27 abril, 2010

Soneto de la dulce queja


Estamos celebrando en estos días como dije en un post anterior el mundo de los libros. Puse una serie de libros en prosa, pero en mi vida, descubrí la poesía y me ha llenado tanto por dentro que llegó a ocupar un sitio, que la novela, el cuento, o cualquier estilo, no ha sido capaz de llenar.
El lenguaje poético lo descubrí con Platero y yo, de Juan Ramón Jiménez, de Huelva. Andaluz. Y la poesía en sí me la descubrió Gustavo Adolfo Bécquer. Sevillano. Andaluz. Ya luego, fui leyendo más y más, de lo que mandaban en el colegio o caía en mis manos. Pero si tuviera que elegir una poesía que significara algo especial en mi vida, tendría que irme a buscar a Federico García Lorca.
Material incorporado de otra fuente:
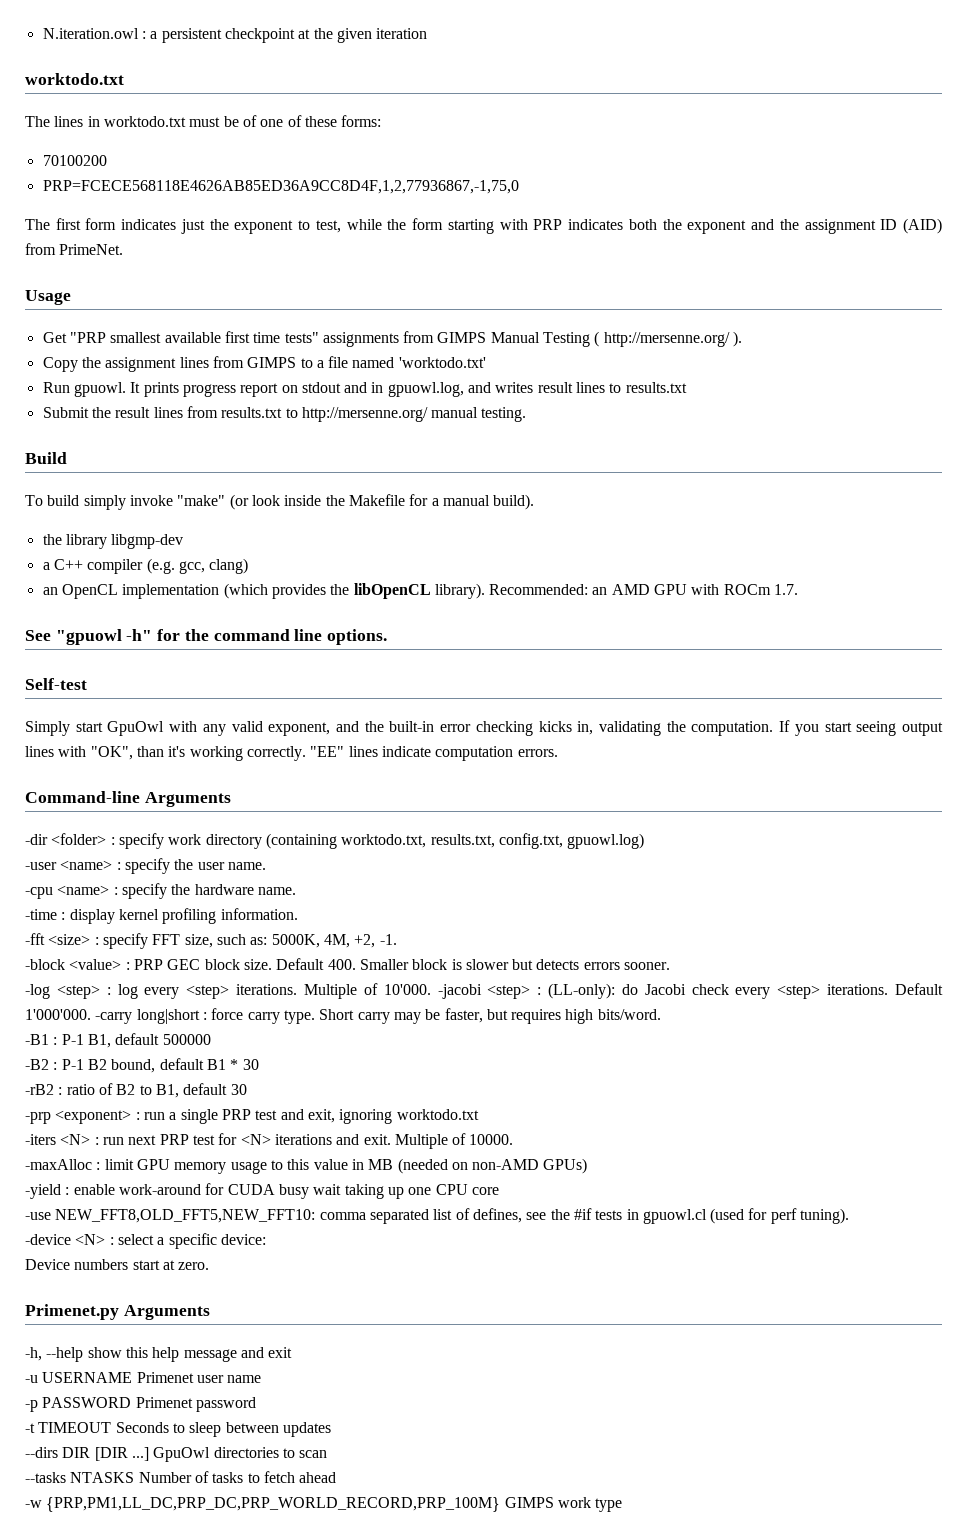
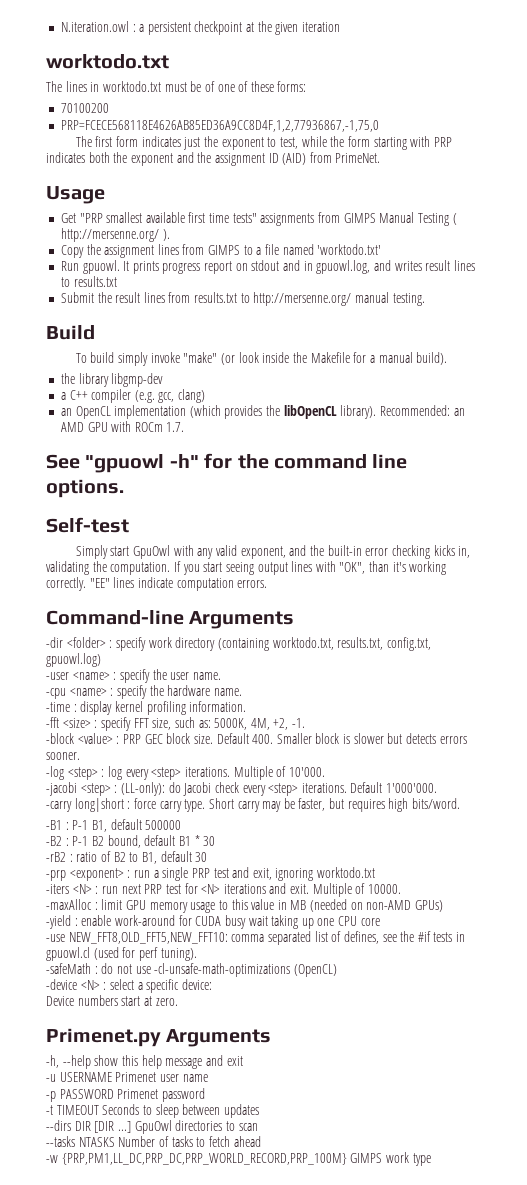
(431, 989) none -> (325, 772) //
(91, 1014) none -> (438, 788) //
(850, 1216) none -> [46,963,337,977] // -safeMath : do not use -cl-unsafe-math-optimizations (OpenCL)

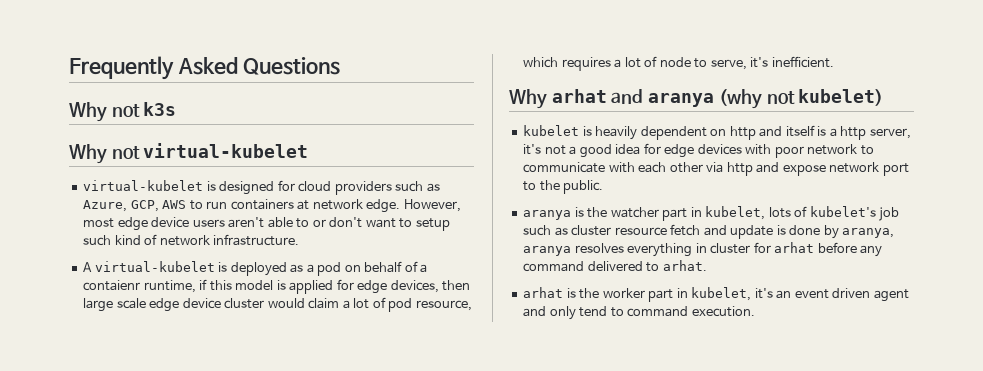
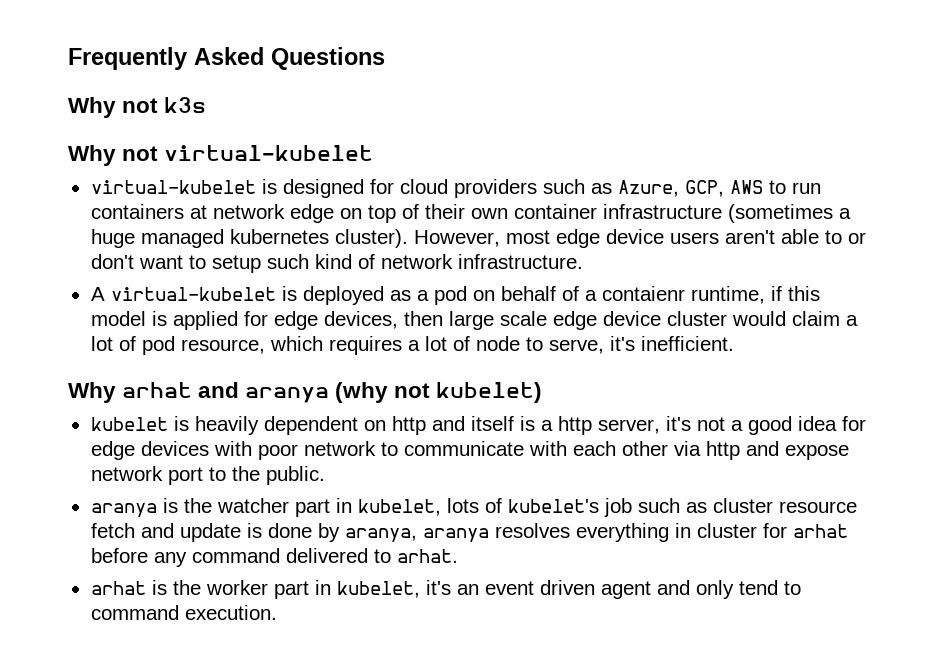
[366,199,401,213] edge. -> [289,204,851,223] [90,229,408,248] edge on top of their own container infrastructure (sometimes a huge managed kubernetes cluster).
De Granada, Andaluz.
Los que me conocen, cuando he hablado con ellos de poesía, siempre digo que no soy Lorquiano. Me cuesta entender la poesía de Lorca. Me gusta su teatro. La Casa de Bernarda Alba es sublime. Pero hay un poema de Lorca que me llegó hasta lo más adentro. Quizás tenía mucho que ver con lo que estaba viviendo en aquella época. Me sentía acorralado. Lo estaba dando todo de mí, pero había descubierto que en el paraíso donde yo creía vivir existía la mentira y la maldad. En mi interior luchaba el quiero con el no puedo. El debo hacerlo con cómo sobreviviré sin ello.
Era esclavo de una persona, pero sobre todo era esclavo de mí porque no sabía controlar mis sentimientos. Un estado esquizofrénico que te hacía amar lo que te mataba, lo que te hacía daño.
En aquél tiempo, cayó, como por casualidad, ese Soneto de la Dulce Queja, de Federico García Lorca. Me identifiqué tanto y vi tanta belleza que se hizo la luz dentro de mi mente, y lo más importante, dentro de mi corazón. Dejé de ser una persona oscura para ser una persona de luz. Como los andaluces, como andaluz que soy. Hombres de luz que a los hombres, almas de hombres les dimos, que canta nuestro Himno de Andalucía.
Os dejo la luz del Soneto de la dulce queja, que ojalá os haga libres, si es que aún no fuera de esta manera, como Lorca hizo por mí.

Soneto de la dulce queja

Tengo miedo a perder la maravilla
de tus ojos de estatua y el acento
que me pone de noche en la mejilla
la solitaria rosa de tu aliento.
Tengo pena de ser en esta orilla
tronco sin ramas, y lo que más siento
es no tener la flor, pulpa o arcilla,
para el gusano de mi sufrimiento.
Si tú eres el tesoro oculto mío,
si eres mi cruz y mi dolor mojado,
si soy el perro de tu señorío,
no me dejes perder lo que he ganado
y decora las aguas de tu río
con hojas de mi Otoño enajenado.

Y aquí lo canta, Miguel Poveda

4 comentarios:

El dinosaurio dijo...

Sólo paso a darte un saludo y a decirte que me perdones si no paso como antes, pero sigo liado con los estudios.

Un abrazo.

Amig@mi@ dijo...

Citas dos de mis libros preferidos, Platero y yo, y las rimas de Becquer.
Los habré leído cientos de veces, y aún hoy de vez en cuando me acerco a ellos
Un abrazo

Mª Dolores dijo...

Has tocado mi punto débil, pues la poesía Lorca me entusiasma. El "Romancero Gitano" o la elegía "Llanto por Ignacio Sánchez Mejías", para mí son fantásticos.
Un saludo

Marcos dijo...

Maravilloso, enorme. Pa ponerse de pie y aplaudirle. El corazón en la mano y, a la vez, impecable en prosodia, metro y rima. Qué güeno, què güeno.